Stepwise Variable Selection

A simple technique for selecting the most important variables is stepwise variable selection. The stepwise algorithm works by repeatedly adding or removing variables from the model, trying to “improve” the model at each step. When the algorithm can no longer improve the model by adding or subtracting variables, it stops and returns the new (and usually smaller) model.

Note that “improvement” does not just mean reducing the residual sum of squares (RSS) for the fitted model. Adding an additional variable to a model will not increase the RSS (see a statistics book for an explanation of why), but it does increase model complexity. Typically, AIC (Akaike’s information criterion) is used to measure the value of each additional variable. The AIC is defined as AIC = − 2 ∗ log(L) + k ∗ edf, where L is the likelihood and edf is the equivalent degrees of freedom.

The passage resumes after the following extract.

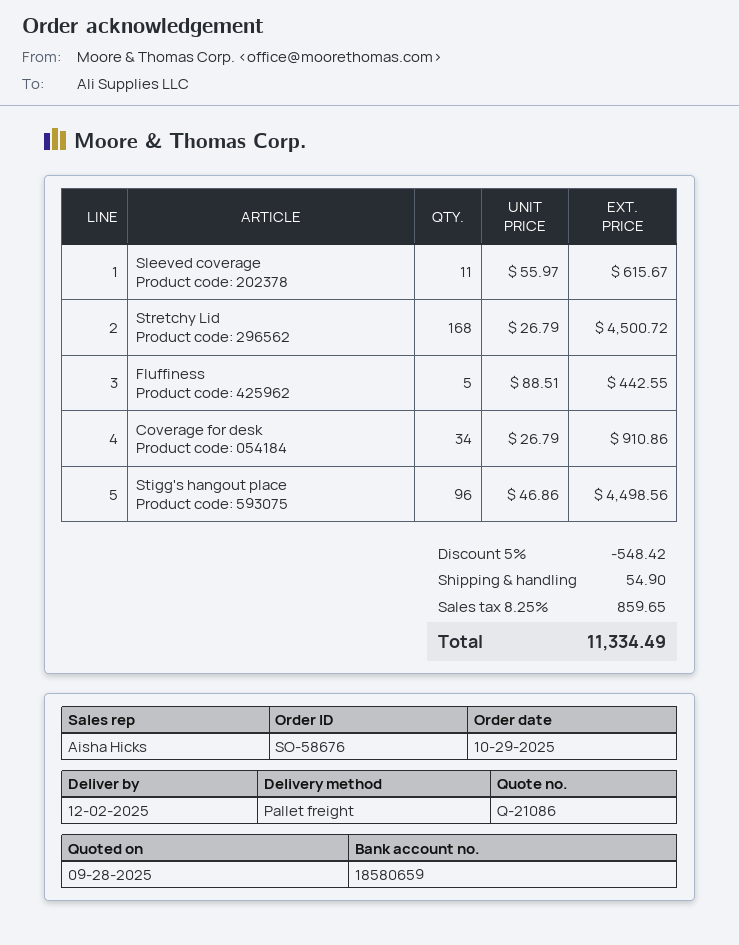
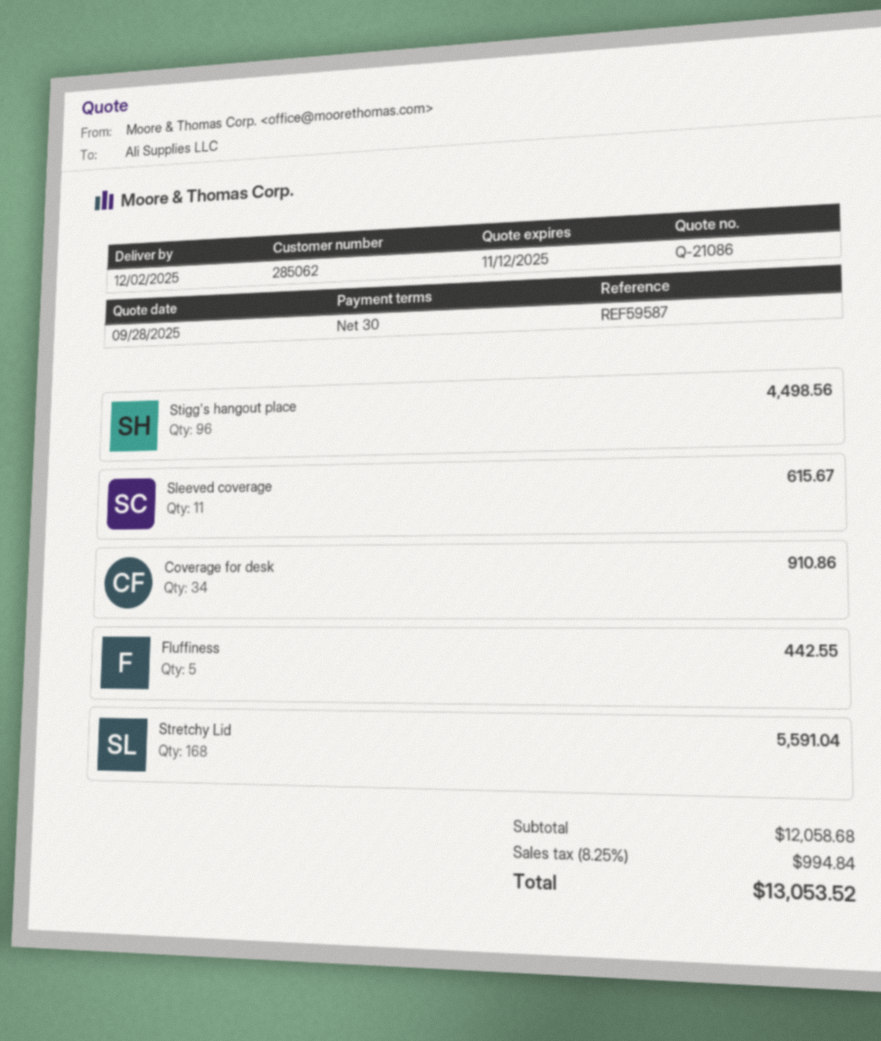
Stretchy Lid: 168 for 4500.72 -> 168 for 5591.04
discount: 5% = 548.42 -> none
shipping: 54.90 -> none
tax: 8.25% = 859.65 -> 8.25% = 994.84
total: 11334.49 -> 13053.52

In R, you perform stepwise selection through the step function:

step(object, scope, scale = 0,
     direction = c("both", "backward", "forward"),
     trace = 1, keep = NULL, steps = 1000, k = 2, ...)

Here is a description of the arguments to step.

Argument	Description	Default
object	An object representing a model, such as the objects returned by `lm`, `glm`, or `aov`.
scope	An argument specifying a set of variables that you want in the final model and a list of all variables that you want to consider including in the model. The first set is called the lower bound, and the second is called the upper bound. If a single formula is specified, then it is interpreted as the upper bound. To specify both an upper and a lower bound, pass a list with two formulas labeled as upper and lower.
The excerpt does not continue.